Fort Hood is being abandoned by the Army. Who will it be called in honor of?

Three retired generals who gushed over the Texan told Fox News that the renaming of Fort Hood will be a dignified monument to the Army’s first Hispanic four-star general.

According to the Pentagon, the late Gen. Richard Cavazos, a hero of the Korean and Vietnam wars who served his whole Army career, will be honored by having the Central Texas base bear his name. As a part of the Department of Defense’s initiative to remove Confederate-affiliated emblems from military property, nine Army stations across the country will receive new names.

Army Lt. Gen. Robert T. Clark, who is now retired, told Fox News, “I believe that’s a beautiful homage.” The very thought of that would make him feel incredibly humble.

Cavazos received the Distinguished Service Cross , the second-highest military decoration for valor, for frequently returning to the Korean War battlefield despite being wounded himself to save the lives of wounded soldiers. For his contributions earlier in the conflict, he had already been awarded a Silver Star.


During the Vietnam War, he received extra recognition for his bravery, including a second Distinguished Service Cross. By the end of his career, Cavazos had additionally been awarded a Purple Heart, five Bronze Stars, and two Legions of Merit.

There might have been a few people on active duty with more decorations than he had, but I kind of doubt it, Clark said.

In both times of war and peace, Cavazos showed uncommon concern for his soldiers, according to former Army Lt. Gen. Richard Graves, who spoke with Fox News.

According to Graves, “He was genuinely concerned about the wellbeing of his soldiers.” That was his main focus.
According to Clark, who called the four-star general possibly the most “beloved” military officer he had ever met, such compassion was reciprocated.
Army Lt. Gen. Lawson Magruder, a retired general, related a personal account of Cavazos showing his renowned generosity during a training session overnight in 1977.

Magruder remarked, “I’m there in the operations center late at night, and I’ll never forget that. At two in the morning, General Cavazos and his assistant arrive. And he replied, “Lawson, I want to go meet the soldiers in the companies down on the line.” I am aware that they are putting in a lot of effort.

He added, “And he went down there, and things weren’t going all that great.” But I have to admit that he motivated the soldiers who dug in during the night to reach the deadline.

In contrast to when he might have easily destroyed us, Magruder said, “He pulled us up.” However, that wasn’t General Cavazos.
Our nation’s veterans are honored by “THE FIVE”: “NOT JUST THE BEST OF AMERICA, THEY ARE AMERICA.”

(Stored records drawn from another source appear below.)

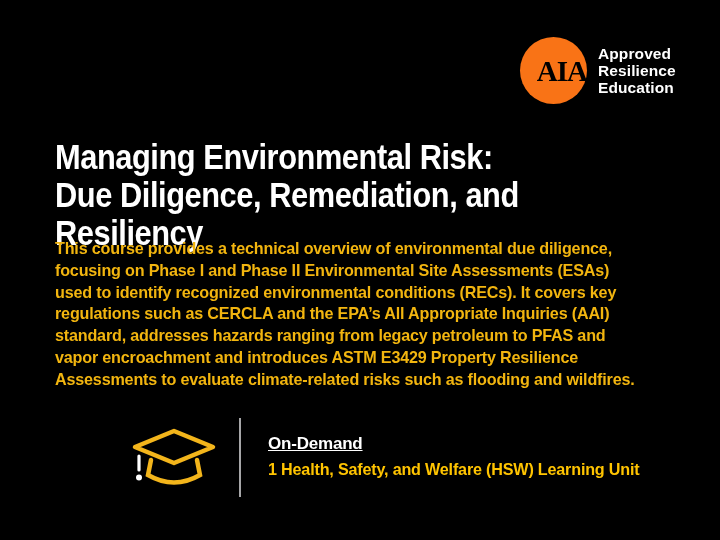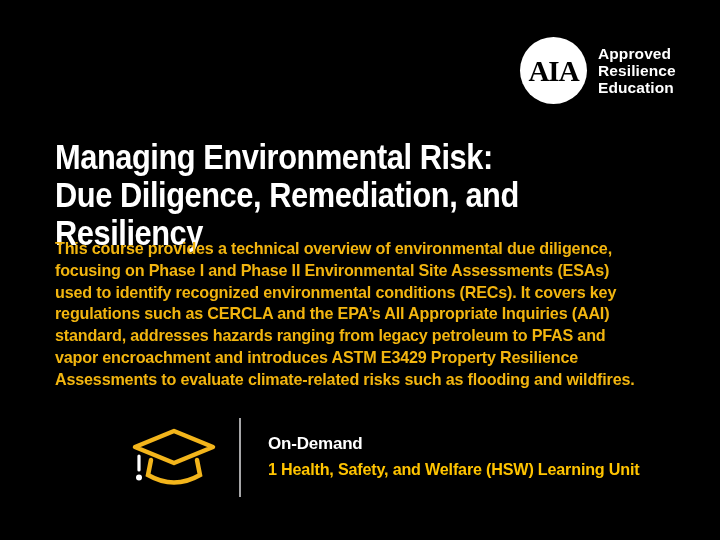--- a/index.html
+++ b/index.html
@@ -11,23 +11,23 @@
     width: 720px;
     height: 540px;
     background: #000000;
     overflow: hidden;
   }
 
   
   .brand { position: absolute; left: 520px; top: 37px; display: flex; align-items: center; }
   .logo-circle {
     width: 67px; height: 67px;
-    background: #ffffff;
+    background: #f97316;
     border-radius: 50%;
-    display: flex; align-items: center; justify-content: center;
+    display: flex; align-items: center; justify-content: flex-end;
   }
   .logo-monogram {
     font-family: "Liberation Serif", serif;
     font-weight: bold;
     font-size: 29px;
     letter-spacing: -1px;
     color: #000000;
     transform: translateY(1px);
   }
   .brand-label {
@@ -76,20 +76,21 @@
     width: 2px; height: 79px;
     background: #A6A6A8;
   }
   .meta-format {
     position: absolute;
     left: 268px; top: 434px;
     color: #FFFFFF;
     font-weight: bold;
     font-size: 17px;
     letter-spacing: -0.2px;
+    text-decoration: underline;
   }
   .meta-credit {
     position: absolute;
     left: 268px; top: 460px;
     color: #FFC400;
     font-weight: bold;
     font-size: 17px;
     letter-spacing: -0.2px;
     transform: scaleX(0.95);
     transform-origin: left top;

Being “A Legend in His Own Time” Cavazos, who was born in 1929, spent his childhood on a cattle ranch in Kingsville, Texas, not far from Fort Hood. When an injury terminated Cavazos’ football career while attending what is now Texas Tech University, he enlisted in the school’s ROTC program. In 1951, he received his commission in the Army.

Cavazos became the first Hispanic brigadier general in the Army a little more than two decades later. When he attained the rank of four-star general in 1982, the same year he completed a two-year command at Fort Hood, he broke yet another barrier.

Due to symptoms from Alzheimer’s illness, Cavazos passed away in 2017. Cavazos resided in the Army Residence Community in San Antonio, where Debbie Hargett is the director of resident services. She had pleasant memories of the late general.

He was “extremely adored by all the personnel here” and “proudly told stories of his childhood growing up at King Ranch with his dad, who was the ranch manager,” Hargett said to Fox News. “And” his brother, Lauro “Cavazos,” who eventually joined the U.S. Cabinet as the education secretary. Texas had a giant, but no one knew about him.

Congress created the Naming Commission in 2021 with the goal of cataloging all military allusions to the Confederacy and making renaming recommendations. Around 1,100 references were found, including Fort Hood.

The post was established in 1942 and was given the name John Bell Hood. As the American Civil War began, the West Point alumnus left the U.S. Army and, dissatisfied with Kentucky’s neutral posture, proclaimed himself a Texan.

A 99-year-old D-Day war hero passes away on Independence Day.

According to the findings of the Naming Commission, “He is one of the most rapidly promoted leaders in the Confederate Army with a reputation as an aggressive commander who was willing, ready, and often led his forces into battle.”

The Texas Brigade, which the Texas State Historical Association describes as “probably the greatest brigade of Robert E. Lee’s Army of Northern Virginia,” was under Hood’s leadership once he attained the rank of brigadier general.

According to the report of the Naming Commission, “While he initially gained some combat wins, several later conflicts were met with defeat and suffered enormous casualties, especially the late 1864 disastrous and crippling Battle of Franklin and Battle of Nashville.”